(Data records)
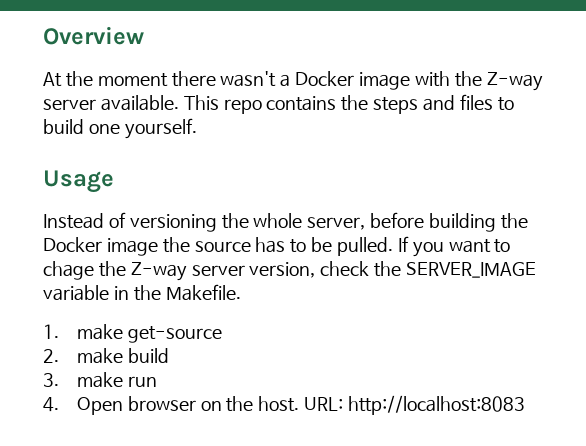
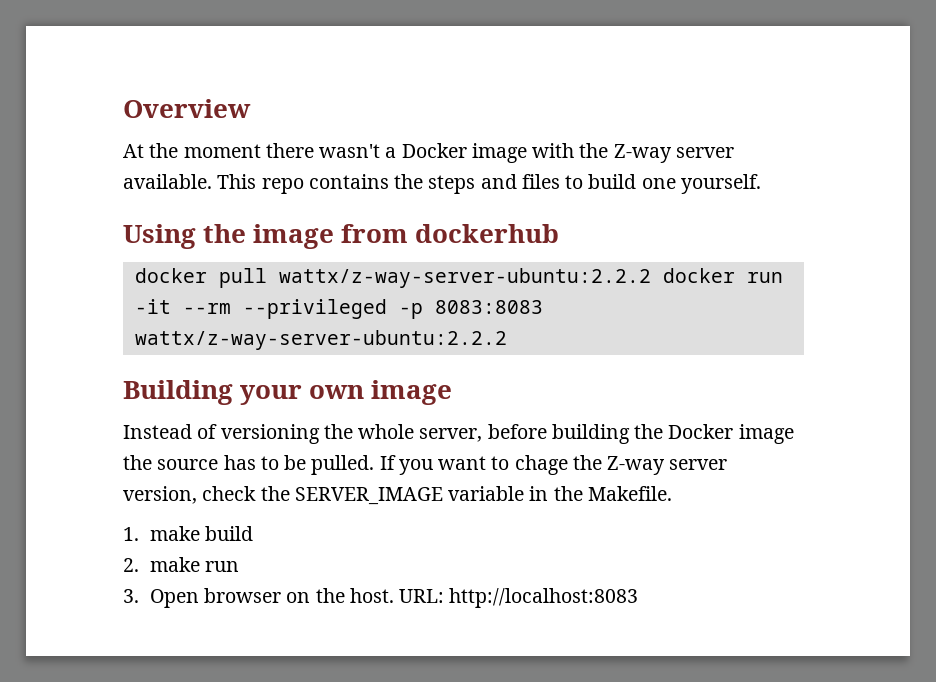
[43,170,114,193] Usage -> [123,224,560,249] [134,268,783,288] [134,299,543,319] [134,330,507,350] [123,380,453,405] Using the image from dockerhub // docker pull wattx/z-way-server-ubuntu:2.2.2 docker run -it --rm --privileged -p 8083:8083 wattx/z-way-server-ubuntu:2.2.2 // Building your own image
[127,326,222,343] [43,348,123,364] get-source // 2. make -> (200, 533) none
[43,373,59,387] 3. -> [123,558,139,572] 2.
[43,397,59,412] 4. -> [123,589,139,603] 3.

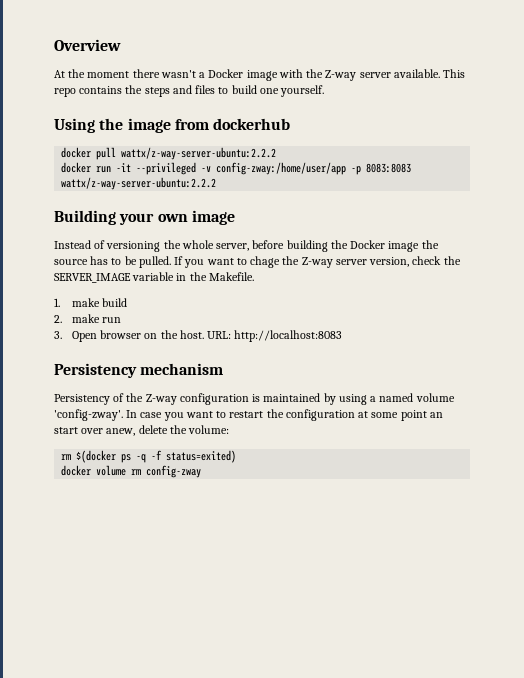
(651, 278) none -> (277, 153) //
[182,299,387,319] --rm --privileged -> [136,162,347,175] --privileged -v config-zway:/home/user/app
(639, 598) none -> [54,363,224,378] [54,393,455,405] [54,409,443,421] [54,425,230,436] [61,450,237,463] [61,465,202,478] // Persistency mechanism // Persistency of the Z-way configuration is maintained by using a named volume 'config-zway'. In case you want to restart the configuration at some point an start over anew, delete the volume: // rm $(docker ps -q -f status=exited) // docker volume rm config-zway

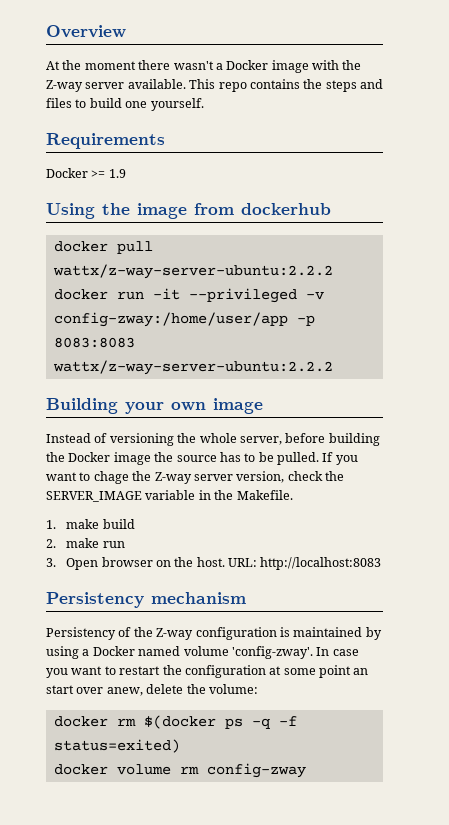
(325, 91) none -> [46,133,165,149] [46,168,126,178] // Requirements // Docker >= 1.9
(377, 399) none -> [92,646,135,656] Docker
(230, 429) none -> [53,716,108,727] docker

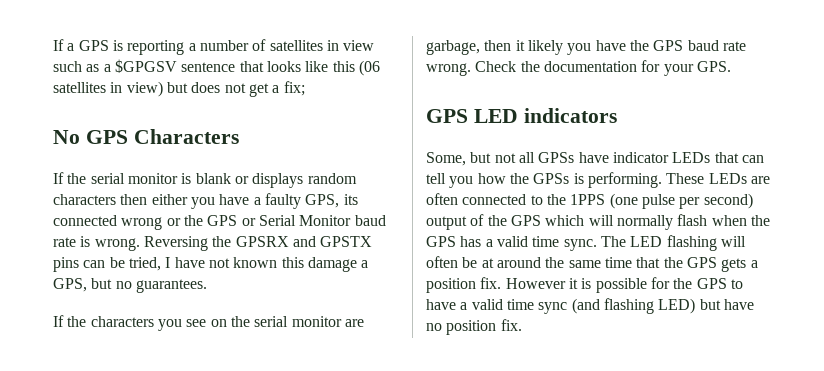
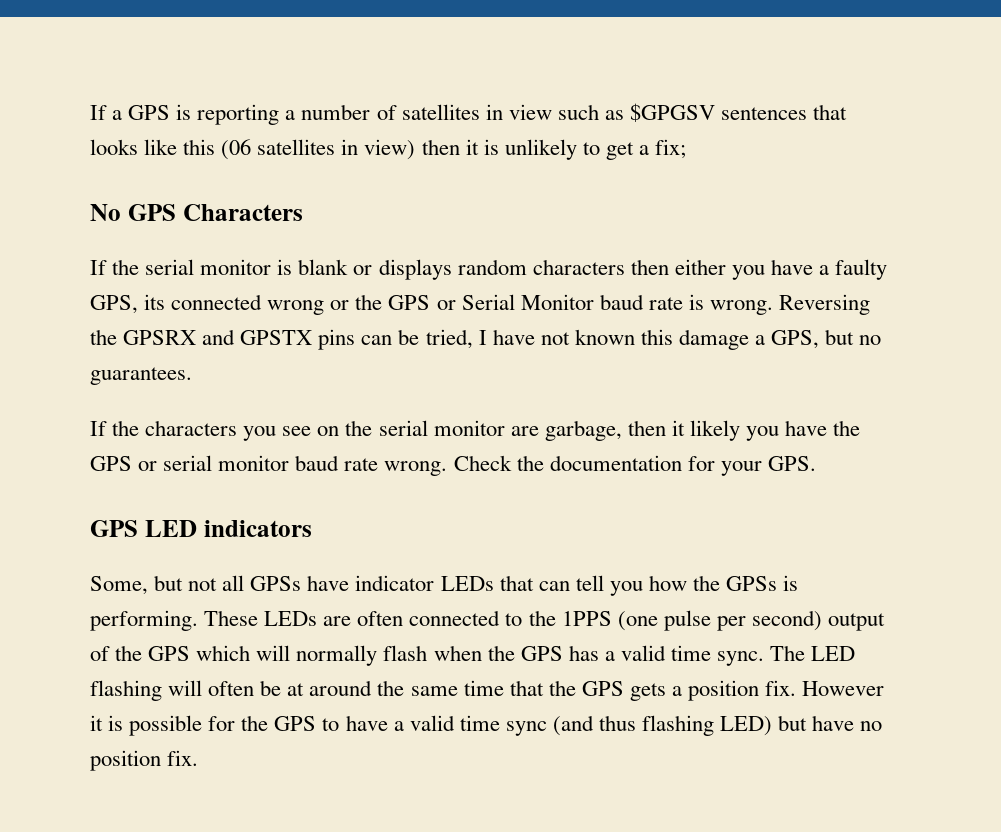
[103,59,236,73] a $GPGSV sentence -> [629,103,808,122] $GPGSV sentences
[166,82,246,93] but does not -> [421,139,600,160] then it is unlikely to
(684, 45) none -> [138,455,290,471] or serial monitor
(600, 306) none -> [598,715,636,731] thus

REQUIRED WORK: Begin at the first line of the records. Print every line through the one containing "(325, 91) none" exactly, but skip the pictures.

RESULT BELOW:
[43,170,114,193] Usage -> [123,224,560,249] [134,268,783,288] [134,299,543,319] [134,330,507,350] [123,380,453,405] Using the image from dockerhub // docker pull wattx/z-way-server-ubuntu:2.2.2 docker run -it --rm --privileged -p 8083:8083 wattx/z-way-server-ubuntu:2.2.2 // Building your own image
[127,326,222,343] [43,348,123,364] get-source // 2. make -> (200, 533) none
[43,373,59,387] 3. -> [123,558,139,572] 2.
[43,397,59,412] 4. -> [123,589,139,603] 3.

(651, 278) none -> (277, 153) //
[182,299,387,319] --rm --privileged -> [136,162,347,175] --privileged -v config-zway:/home/user/app
(639, 598) none -> [54,363,224,378] [54,393,455,405] [54,409,443,421] [54,425,230,436] [61,450,237,463] [61,465,202,478] // Persistency mechanism // Persistency of the Z-way configuration is maintained by using a named volume 'config-zway'. In case you want to restart the configuration at some point an start over anew, delete the volume: // rm $(docker ps -q -f status=exited) // docker volume rm config-zway

(325, 91) none -> [46,133,165,149] [46,168,126,178] // Requirements // Docker >= 1.9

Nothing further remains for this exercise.